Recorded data
——————

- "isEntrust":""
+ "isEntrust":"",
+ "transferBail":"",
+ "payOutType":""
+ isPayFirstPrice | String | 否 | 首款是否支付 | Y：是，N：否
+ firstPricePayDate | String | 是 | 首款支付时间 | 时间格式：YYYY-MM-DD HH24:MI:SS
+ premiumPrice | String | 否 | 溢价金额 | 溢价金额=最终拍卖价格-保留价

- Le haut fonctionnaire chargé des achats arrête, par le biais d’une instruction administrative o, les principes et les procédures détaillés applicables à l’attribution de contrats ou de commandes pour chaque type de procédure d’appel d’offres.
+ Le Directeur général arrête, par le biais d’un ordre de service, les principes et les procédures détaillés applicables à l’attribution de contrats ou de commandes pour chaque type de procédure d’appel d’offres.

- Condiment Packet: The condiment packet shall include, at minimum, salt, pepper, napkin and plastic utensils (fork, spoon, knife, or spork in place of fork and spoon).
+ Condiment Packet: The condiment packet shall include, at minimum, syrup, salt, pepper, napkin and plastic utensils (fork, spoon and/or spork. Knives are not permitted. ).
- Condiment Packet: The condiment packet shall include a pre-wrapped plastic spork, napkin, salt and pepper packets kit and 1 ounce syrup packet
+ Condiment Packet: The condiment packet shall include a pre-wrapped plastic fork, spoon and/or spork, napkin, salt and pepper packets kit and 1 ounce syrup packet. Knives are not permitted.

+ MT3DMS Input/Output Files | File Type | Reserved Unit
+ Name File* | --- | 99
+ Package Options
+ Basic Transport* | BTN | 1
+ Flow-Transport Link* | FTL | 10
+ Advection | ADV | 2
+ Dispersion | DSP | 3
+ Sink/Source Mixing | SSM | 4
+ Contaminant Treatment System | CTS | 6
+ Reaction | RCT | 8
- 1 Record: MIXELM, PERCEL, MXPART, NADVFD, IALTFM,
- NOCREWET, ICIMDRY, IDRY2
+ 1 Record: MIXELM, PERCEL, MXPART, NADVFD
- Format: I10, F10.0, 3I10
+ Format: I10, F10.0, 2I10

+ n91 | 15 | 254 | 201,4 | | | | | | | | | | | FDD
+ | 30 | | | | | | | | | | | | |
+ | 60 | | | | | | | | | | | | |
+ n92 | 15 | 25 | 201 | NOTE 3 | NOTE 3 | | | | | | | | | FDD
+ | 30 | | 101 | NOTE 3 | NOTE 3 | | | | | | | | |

——————

TASK GOAL: When you answer, repeat each entry exactly as it appears above.

RESPONSE AREA:
- "isEntrust":""
+ "isEntrust":"",
+ "transferBail":"",
+ "payOutType":""
+ isPayFirstPrice | String | 否 | 首款是否支付 | Y：是，N：否
+ firstPricePayDate | String | 是 | 首款支付时间 | 时间格式：YYYY-MM-DD HH24:MI:SS
+ premiumPrice | String | 否 | 溢价金额 | 溢价金额=最终拍卖价格-保留价

- Le haut fonctionnaire chargé des achats arrête, par le biais d’une instruction administrative o, les principes et les procédures détaillés applicables à l’attribution de contrats ou de commandes pour chaque type de procédure d’appel d’offres.
+ Le Directeur général arrête, par le biais d’un ordre de service, les principes et les procédures détaillés applicables à l’attribution de contrats ou de commandes pour chaque type de procédure d’appel d’offres.

- Condiment Packet: The condiment packet shall include, at minimum, salt, pepper, napkin and plastic utensils (fork, spoon, knife, or spork in place of fork and spoon).
+ Condiment Packet: The condiment packet shall include, at minimum, syrup, salt, pepper, napkin and plastic utensils (fork, spoon and/or spork. Knives are not permitted. ).
- Condiment Packet: The condiment packet shall include a pre-wrapped plastic spork, napkin, salt and pepper packets kit and 1 ounce syrup packet
+ Condiment Packet: The condiment packet shall include a pre-wrapped plastic fork, spoon and/or spork, napkin, salt and pepper packets kit and 1 ounce syrup packet. Knives are not permitted.

+ MT3DMS Input/Output Files | File Type | Reserved Unit
+ Name File* | --- | 99
+ Package Options
+ Basic Transport* | BTN | 1
+ Flow-Transport Link* | FTL | 10
+ Advection | ADV | 2
+ Dispersion | DSP | 3
+ Sink/Source Mixing | SSM | 4
+ Contaminant Treatment System | CTS | 6
+ Reaction | RCT | 8
- 1 Record: MIXELM, PERCEL, MXPART, NADVFD, IALTFM,
- NOCREWET, ICIMDRY, IDRY2
+ 1 Record: MIXELM, PERCEL, MXPART, NADVFD
- Format: I10, F10.0, 3I10
+ Format: I10, F10.0, 2I10

+ n91 | 15 | 254 | 201,4 | | | | | | | | | | | FDD
+ | 30 | | | | | | | | | | | | |
+ | 60 | | | | | | | | | | | | |
+ n92 | 15 | 25 | 201 | NOTE 3 | NOTE 3 | | | | | | | | | FDD
+ | 30 | | 101 | NOTE 3 | NOTE 3 | | | | | | | | |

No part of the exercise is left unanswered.